**What is needed**
With the pictures removed, write out the data below exactly.

Extracted material below:

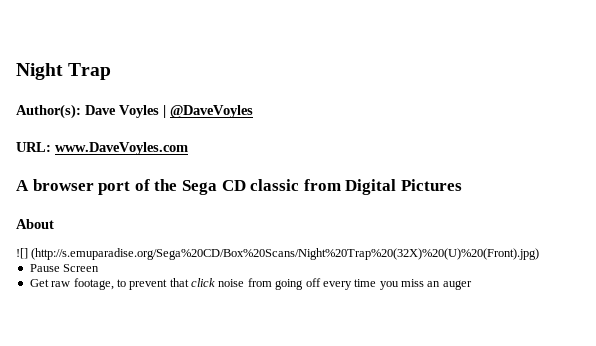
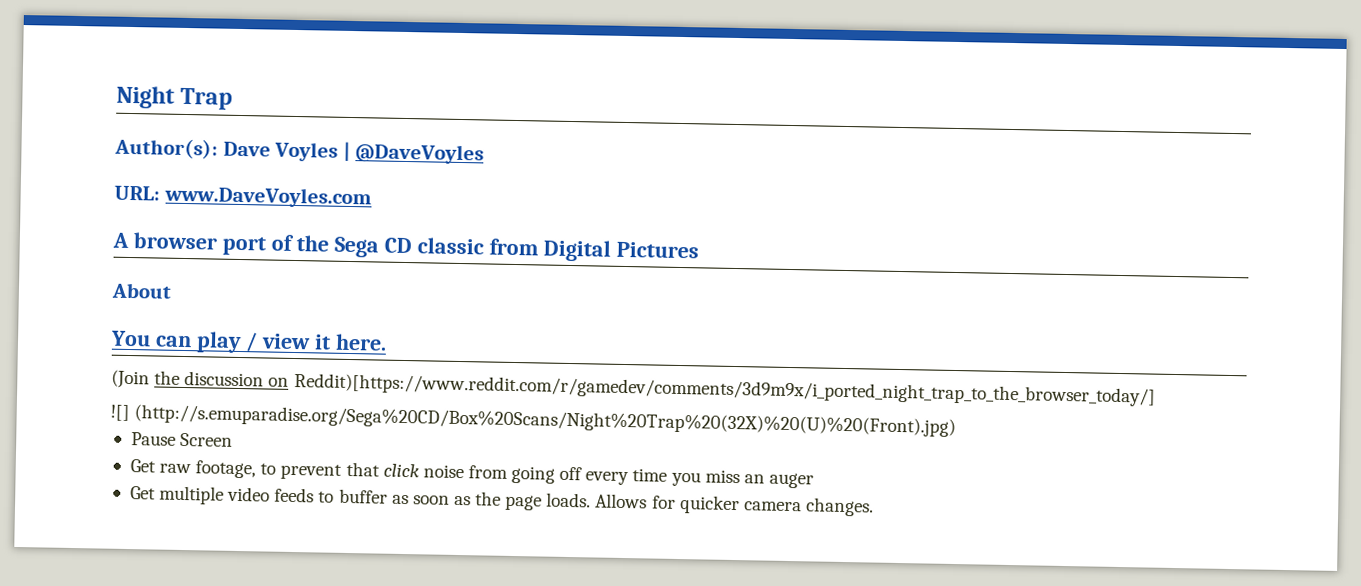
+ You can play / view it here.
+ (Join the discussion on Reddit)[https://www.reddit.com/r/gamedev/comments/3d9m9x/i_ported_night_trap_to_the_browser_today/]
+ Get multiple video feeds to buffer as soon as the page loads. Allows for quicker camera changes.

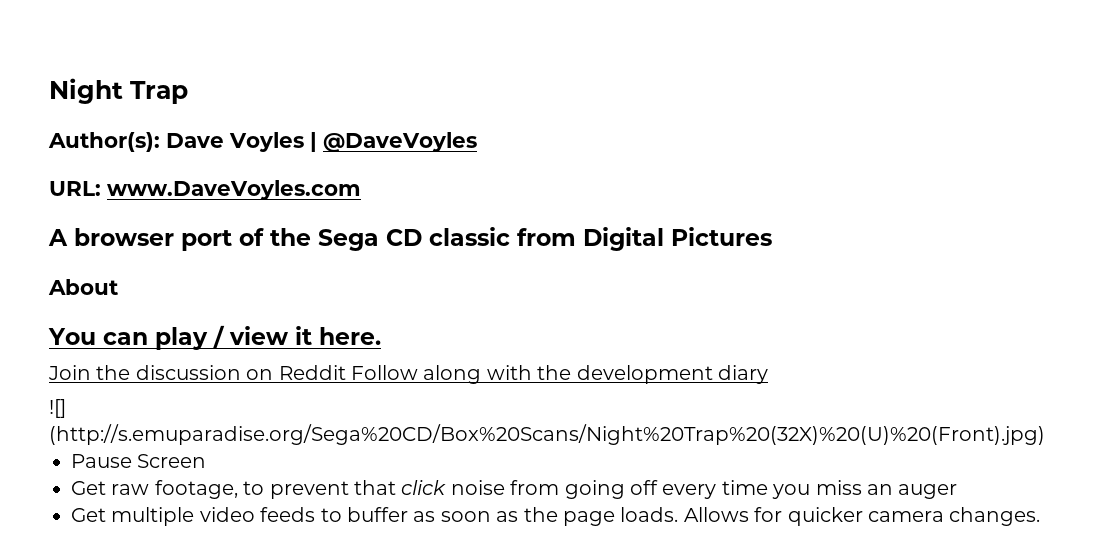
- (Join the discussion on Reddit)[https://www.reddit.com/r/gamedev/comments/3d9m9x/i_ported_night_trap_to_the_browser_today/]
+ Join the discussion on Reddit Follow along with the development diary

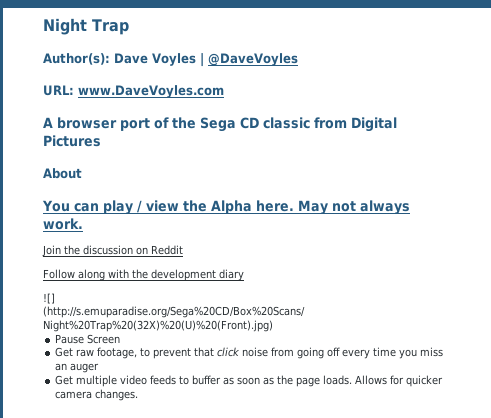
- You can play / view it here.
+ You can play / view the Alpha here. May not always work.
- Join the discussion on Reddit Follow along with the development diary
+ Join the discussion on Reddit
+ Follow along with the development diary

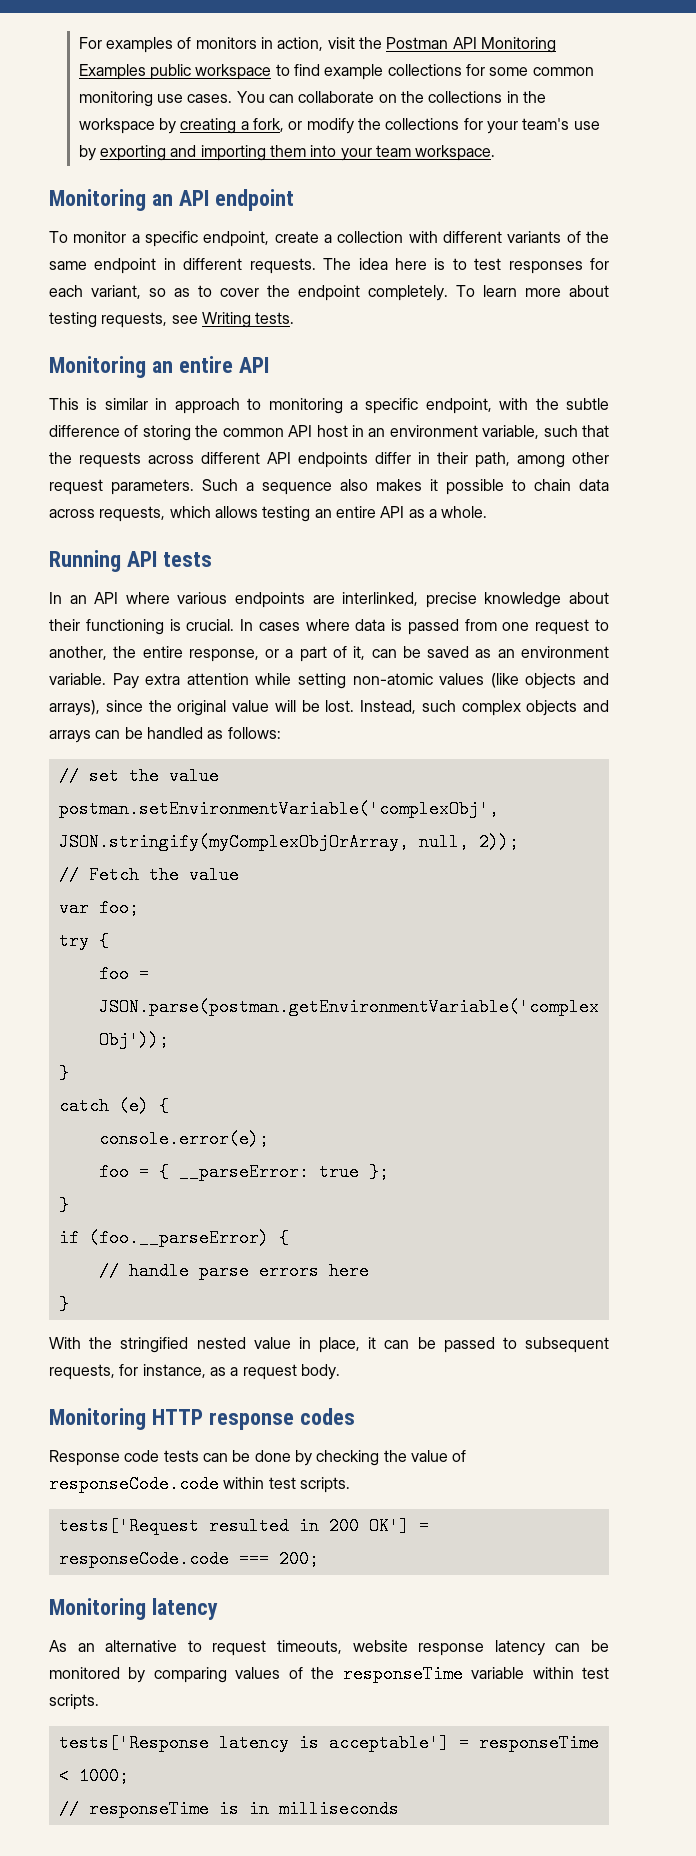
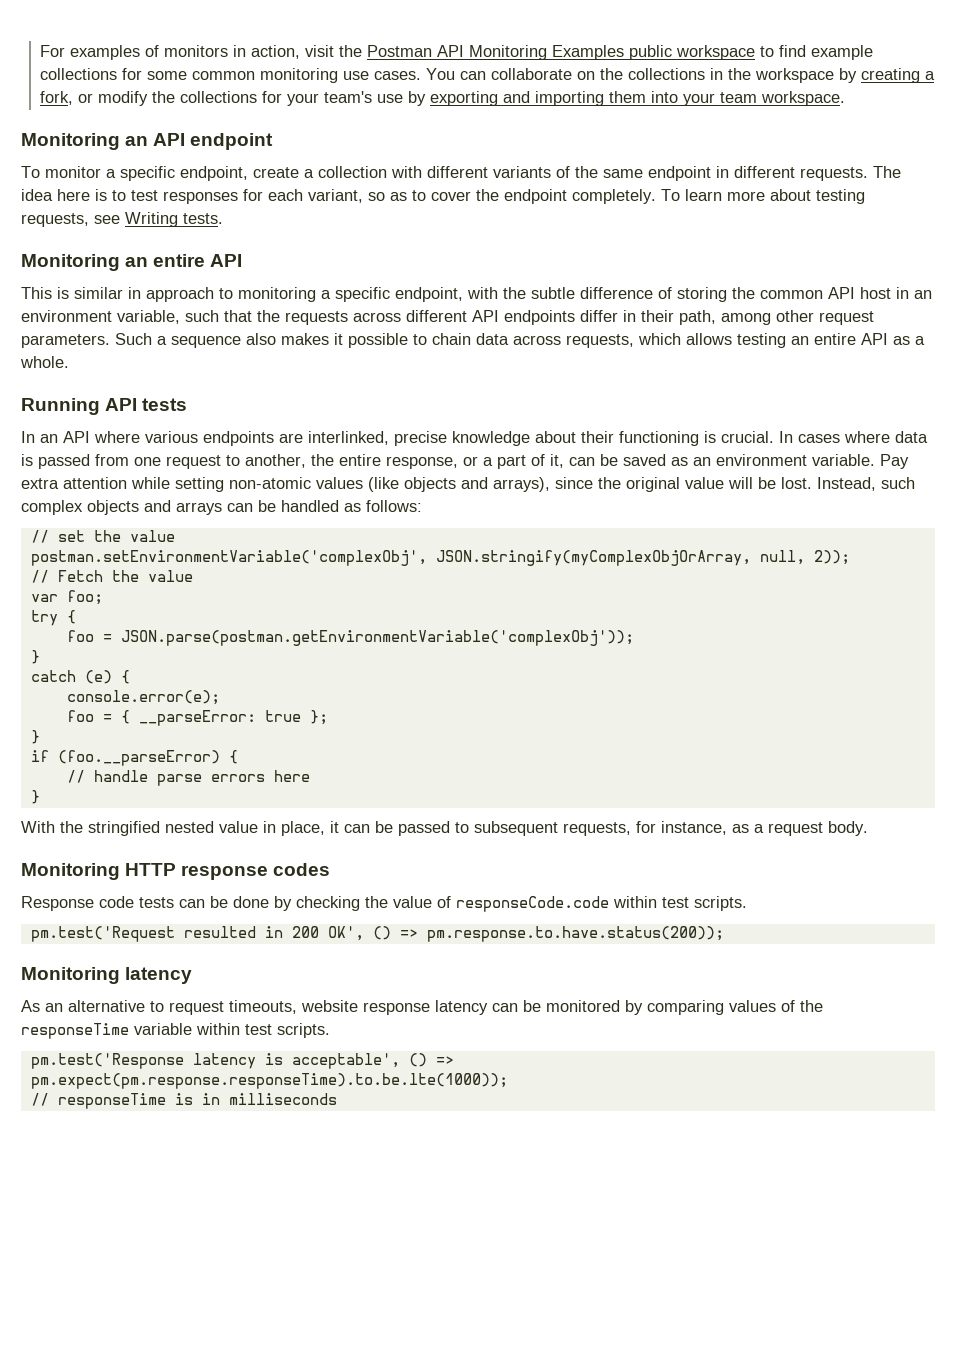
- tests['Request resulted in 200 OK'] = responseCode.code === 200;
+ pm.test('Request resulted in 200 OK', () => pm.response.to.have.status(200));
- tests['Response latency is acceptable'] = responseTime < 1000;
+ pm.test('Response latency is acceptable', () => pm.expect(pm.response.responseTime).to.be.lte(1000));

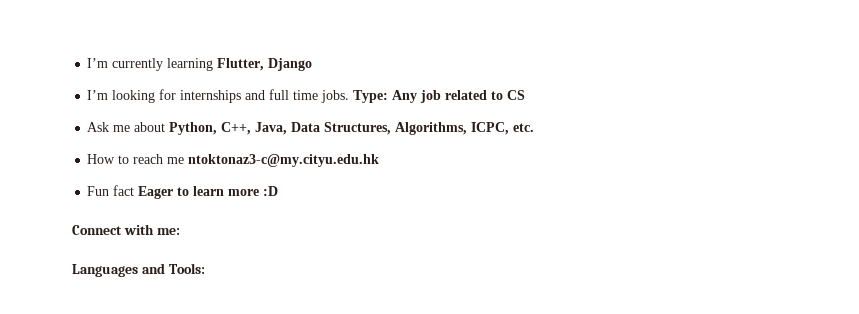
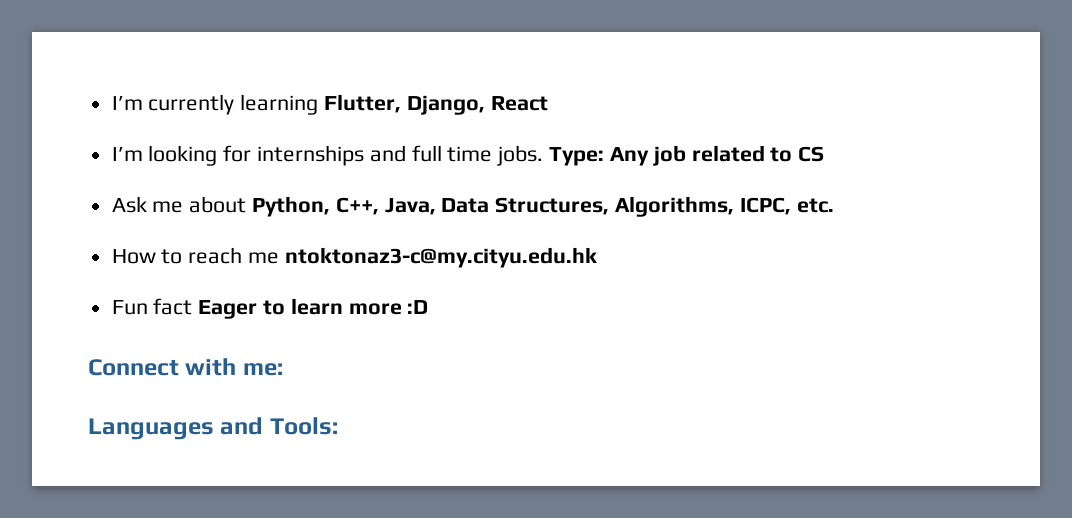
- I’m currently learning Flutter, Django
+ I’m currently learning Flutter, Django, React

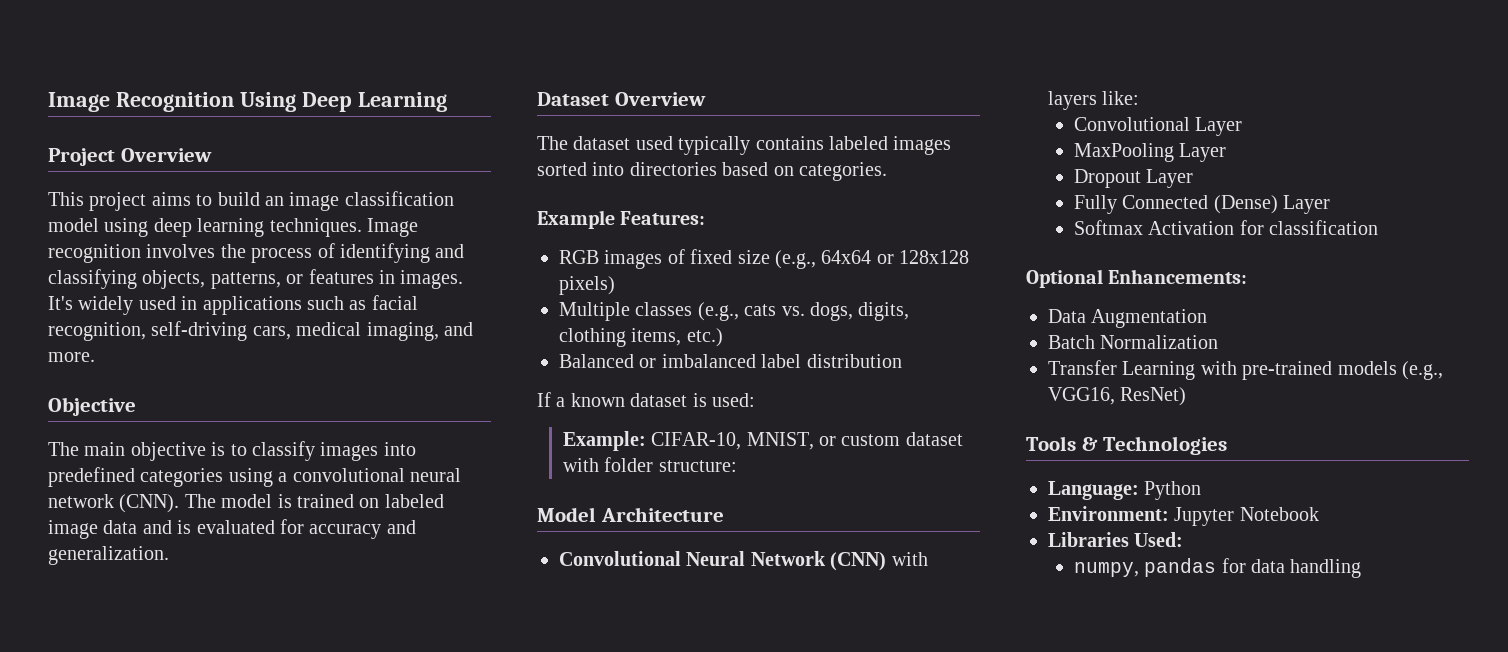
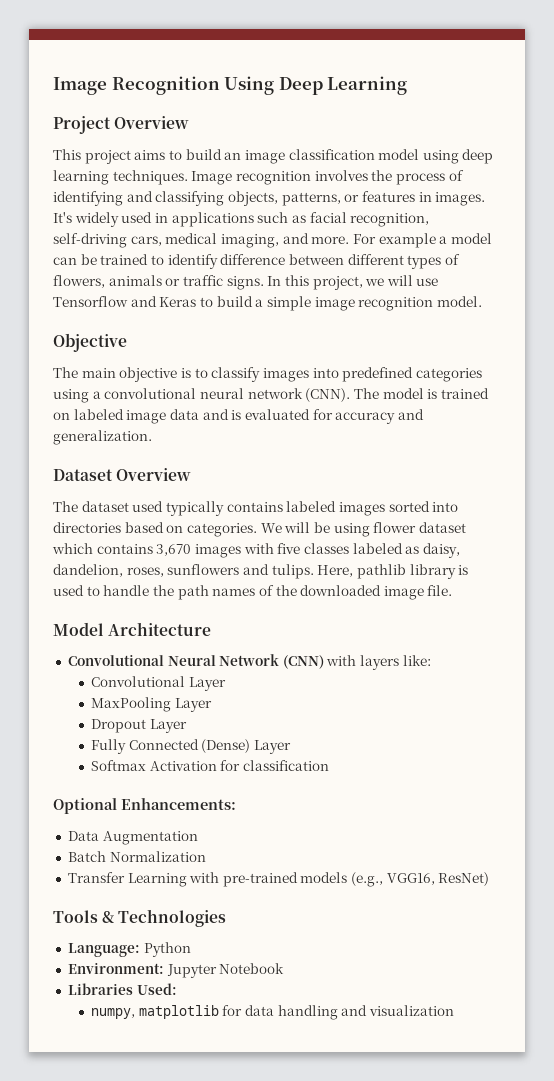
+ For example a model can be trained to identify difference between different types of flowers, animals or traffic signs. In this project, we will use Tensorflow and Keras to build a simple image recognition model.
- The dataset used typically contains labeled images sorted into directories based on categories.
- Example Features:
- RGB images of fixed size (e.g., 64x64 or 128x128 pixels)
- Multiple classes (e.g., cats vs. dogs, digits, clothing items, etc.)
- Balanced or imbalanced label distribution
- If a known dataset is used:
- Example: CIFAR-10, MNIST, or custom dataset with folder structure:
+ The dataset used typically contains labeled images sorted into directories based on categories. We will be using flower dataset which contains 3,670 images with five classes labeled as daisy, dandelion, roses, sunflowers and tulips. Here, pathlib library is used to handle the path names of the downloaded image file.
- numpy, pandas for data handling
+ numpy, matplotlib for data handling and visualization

End of Extracted material.

**Your solution**
+ You can play / view it here.
+ (Join the discussion on Reddit)[https://www.reddit.com/r/gamedev/comments/3d9m9x/i_ported_night_trap_to_the_browser_today/]
+ Get multiple video feeds to buffer as soon as the page loads. Allows for quicker camera changes.

- (Join the discussion on Reddit)[https://www.reddit.com/r/gamedev/comments/3d9m9x/i_ported_night_trap_to_the_browser_today/]
+ Join the discussion on Reddit Follow along with the development diary

- You can play / view it here.
+ You can play / view the Alpha here. May not always work.
- Join the discussion on Reddit Follow along with the development diary
+ Join the discussion on Reddit
+ Follow along with the development diary

- tests['Request resulted in 200 OK'] = responseCode.code === 200;
+ pm.test('Request resulted in 200 OK', () => pm.response.to.have.status(200));
- tests['Response latency is acceptable'] = responseTime < 1000;
+ pm.test('Response latency is acceptable', () => pm.expect(pm.response.responseTime).to.be.lte(1000));

- I’m currently learning Flutter, Django
+ I’m currently learning Flutter, Django, React

+ For example a model can be trained to identify difference between different types of flowers, animals or traffic signs. In this project, we will use Tensorflow and Keras to build a simple image recognition model.
- The dataset used typically contains labeled images sorted into directories based on categories.
- Example Features:
- RGB images of fixed size (e.g., 64x64 or 128x128 pixels)
- Multiple classes (e.g., cats vs. dogs, digits, clothing items, etc.)
- Balanced or imbalanced label distribution
- If a known dataset is used:
- Example: CIFAR-10, MNIST, or custom dataset with folder structure:
+ The dataset used typically contains labeled images sorted into directories based on categories. We will be using flower dataset which contains 3,670 images with five classes labeled as daisy, dandelion, roses, sunflowers and tulips. Here, pathlib library is used to handle the path names of the downloaded image file.
- numpy, pandas for data handling
+ numpy, matplotlib for data handling and visualization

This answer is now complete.